Like many artists, as a crew that has mainly done things where physical locations are key (such as parties), tokyovitamin is facing a predicament because of the pandemic.
“At the beginning of the pandemic, I had anxiety over not knowing what the future was going to be like. But we have to accept that this is the new normal now. We have to look for things we could do in this condition. Each person will work on their own thing — Kenchan will continue working as a VJ, Duke will continue making songs as a rapper, and Disk will continue DJing and producing — and our challenge is to do what we can in this situation. We might focus more on making clothes later on. Even if we can’t host events, we still want to release things we’re satisfied with. As a label, we still have a long way to go. So, I want to study more by creating [music], establish who we are as a brand, and work on our next compilation album.”

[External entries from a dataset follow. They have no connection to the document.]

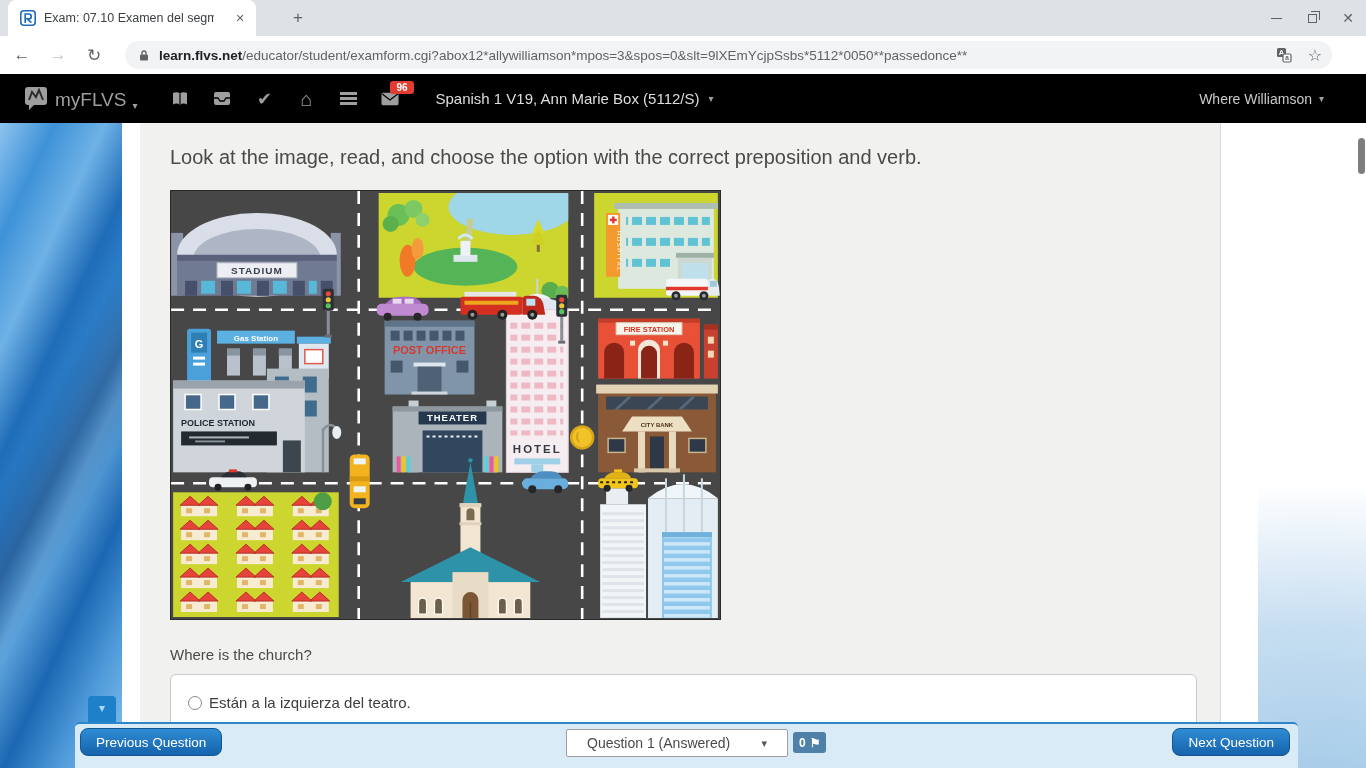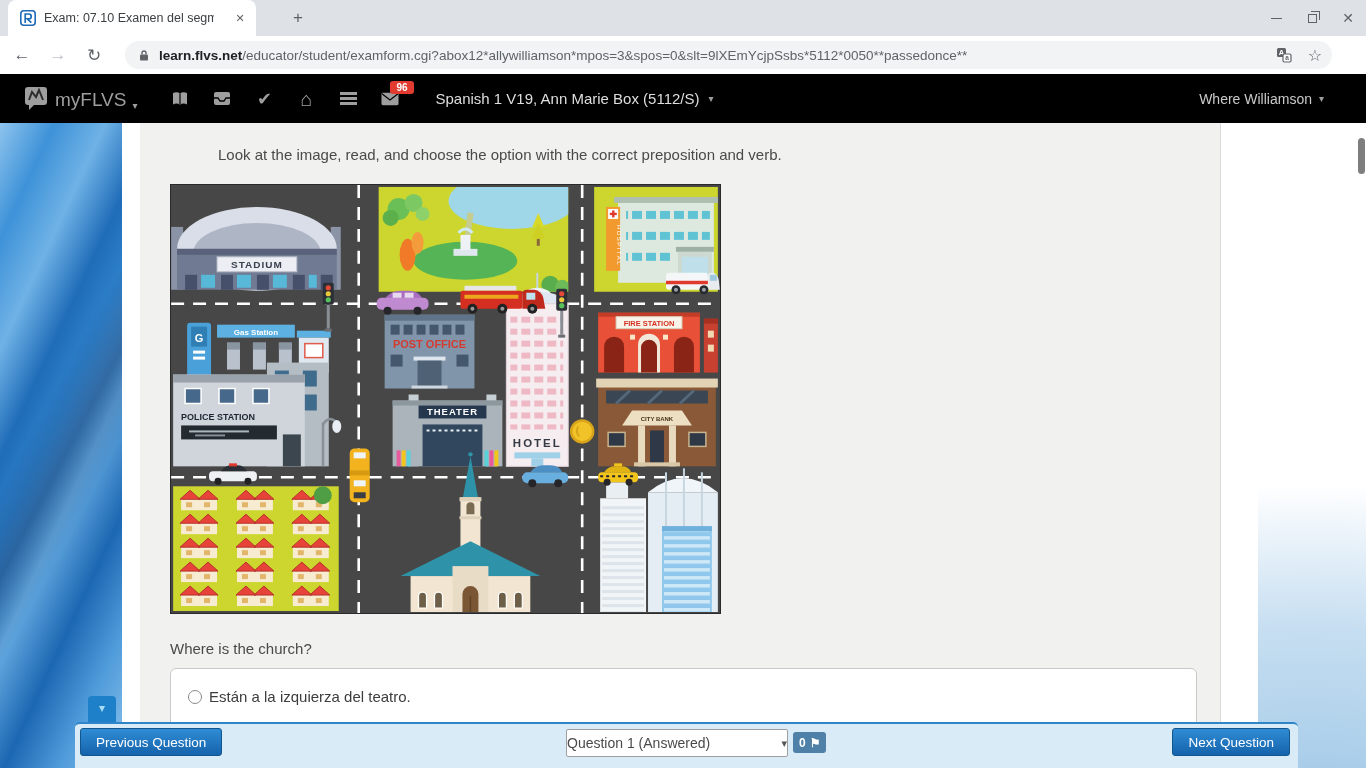--- a/index.html
+++ b/index.html
@@ -63,7 +63,7 @@
   .content-outer { position:absolute; left:122px; top:123px; width:1136px; bottom:0; background:#fff; }
   .content { position:absolute; left:18px; top:0; width:1081px; bottom:0; background:#f1f1ef;
       border-right:1px solid #d9d9d9; padding:23px 0 0 30px; }
-  .prompt { font-size:15px; color:#4a4a4a;margin-left:48px; }
+  .prompt { font-size:20px; color:#4a4a4a; }
   .mapbox { margin-top:21px; width:551px; border:1px solid #2a2a2a; font-size:0; background:#474747; }
   .question { margin-top:26px; font-size:15px; color:#4a4a4a; }
   .optionbox { margin-top:11px; width:1027px; height:130px; background:#fff; border:1px solid #c9c9c9; border-radius:6px; }

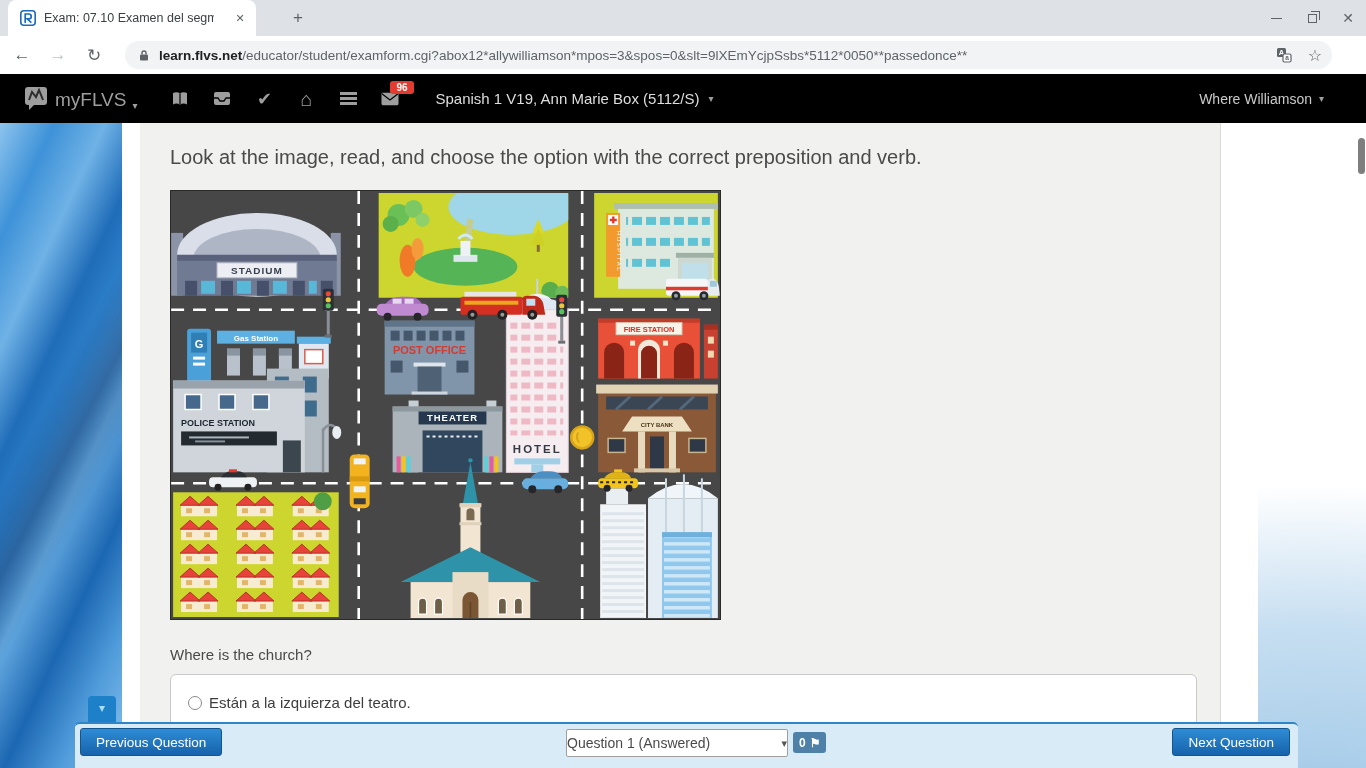--- a/index.html
+++ b/index.html
@@ -77,7 +77,7 @@
   .bottombar { position:absolute; left:75px; top:722px; width:1223px; height:46px; background:#d9ebf7;
       border-top:2px solid #2e86c8; border-radius:5px 5px 0 0; z-index:5; }
   .btn { position:absolute; top:4px; height:28px; background:linear-gradient(#2f8cd4,#1563ac);
-      border:1px solid #11568f; border-radius:3px; color:#fff; font-size:13.5px; display:flex; align-items:center; padding:0 15px; }
+      border:1px solid #11568f; border-radius:8px; color:#fff; font-size:13.5px; display:flex; align-items:center; padding:0 15px; }
   .btn-prev { left:5px; }
   .btn-next { right:8px; }
   .qselect { position:absolute; left:491px; top:5px; width:222px; height:28px; background:#fff;

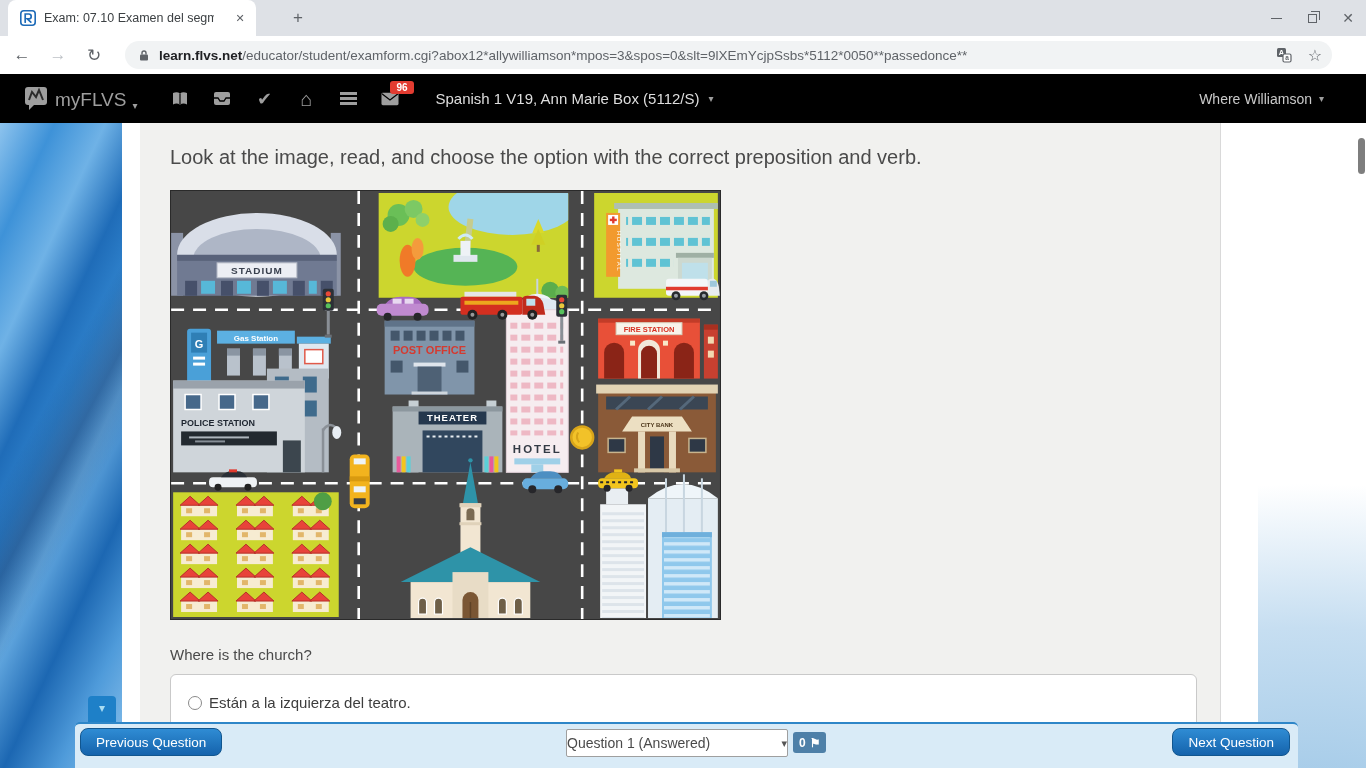--- a/index.html
+++ b/index.html
@@ -81,7 +81,7 @@
   .btn-prev { left:5px; }
   .btn-next { right:8px; }
   .qselect { position:absolute; left:491px; top:5px; width:222px; height:28px; background:#fff;
-      border:1px solid #9f9f9f; border-radius:2px; display:flex; align-items:center; padding:0 0; font-size:14px; color:#4a4a4a; }
+      border:1px solid #9f9f9f; border-radius:2px; display:flex; align-items:center; padding:0 20px; font-size:14px; color:#4a4a4a; }
   .qselect .chev { margin-left:auto; color:#555; font-size:11px; }
   .flagchip { position:absolute; left:718px; top:8px; height:21px; background:#4e80a8; border-radius:3px;
       color:#fff; font-size:12px; font-weight:bold; display:flex; align-items:center; padding:0 6px; gap:4px; }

Recently, tokyovitamin had a pop-up at Ima:zine, a clothing store in Osaka, at the end of February. They’re planning on collaborating with clothing shops and releasing more music in the future.
tokyovitamin’s creations are unique and have no boundaries. Perhaps there’s a similarity between them and the explosive emergence of Tokyo’s youth culture in the 90s. What awaits tokyovitamin and their generation in the future? I can’t wait to see it.